**About this exercise:** From the entries that follow, copy each line containing the word "left".

*** Recorded data ***

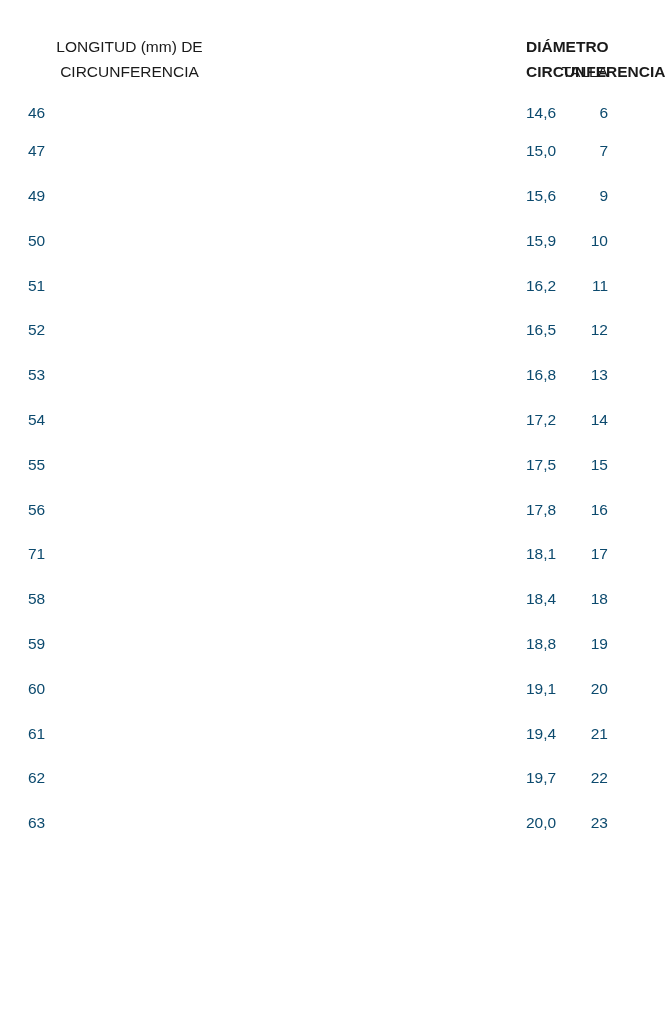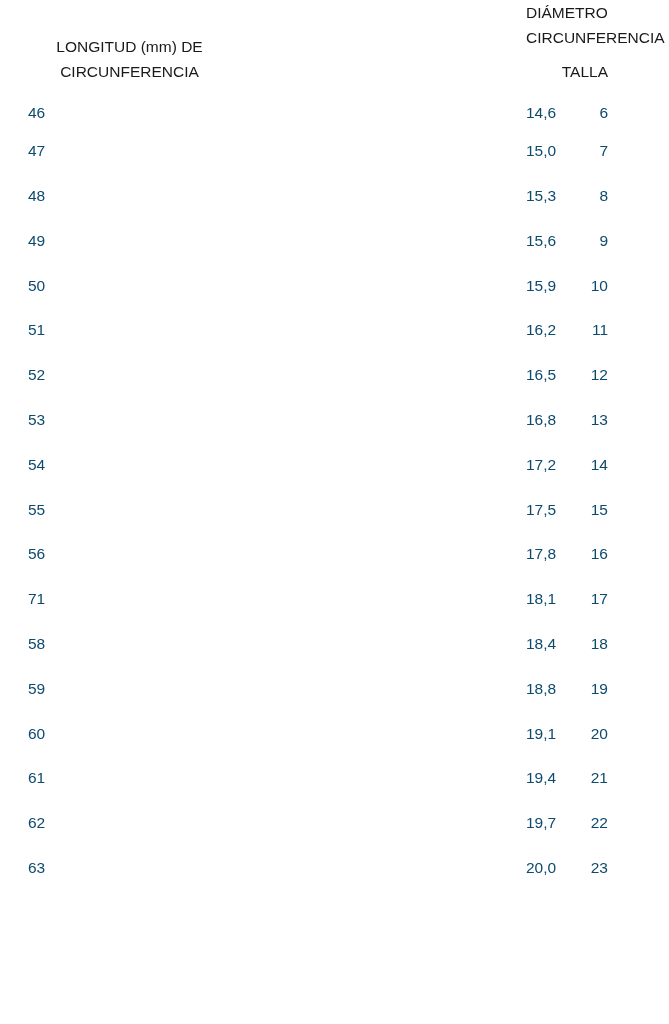--- a/index.html
+++ b/index.html
@@ -42,20 +42,22 @@
   }
   th.head-length {
     text-align: center;
     padding-left: 28px;
     padding-right: 32px;
     padding-top: 34px;
   }
   th.head-diameter {
     text-align: center;
     padding-left: 263px;
+    padding-top: 34px;
+    font-weight: bold;
   }
   th.head-size {
     text-align: right;
     padding-right: 61px;
     padding-top: 34px;
     vertical-align: top;
   }
   th.head-size .head-size-inner {
     display: block;
     padding-top: 25px;
@@ -113,25 +115,20 @@
           <td class="cell-length">46</td>
           <td class="cell-diameter">14,6</td>
           <td class="cell-size">6</td>
         </tr>
         <tr>
           <td class="cell-length">47</td>
           <td class="cell-diameter">15,0</td>
           <td class="cell-size">7</td>
         </tr>
         <tr>
-          <td class="cell-length">48</td>
-          <td class="cell-diameter">15,3</td>
-          <td class="cell-size">8</td>
-        </tr>
-        <tr>
           <td class="cell-length">49</td>
           <td class="cell-diameter">15,6</td>
           <td class="cell-size">9</td>
         </tr>
         <tr>
           <td class="cell-length">50</td>
           <td class="cell-diameter">15,9</td>
           <td class="cell-size">10</td>
         </tr>
         <tr>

*** End of Recorded data ***

**Final answer:**
     padding-left: 28px;
     padding-left: 263px;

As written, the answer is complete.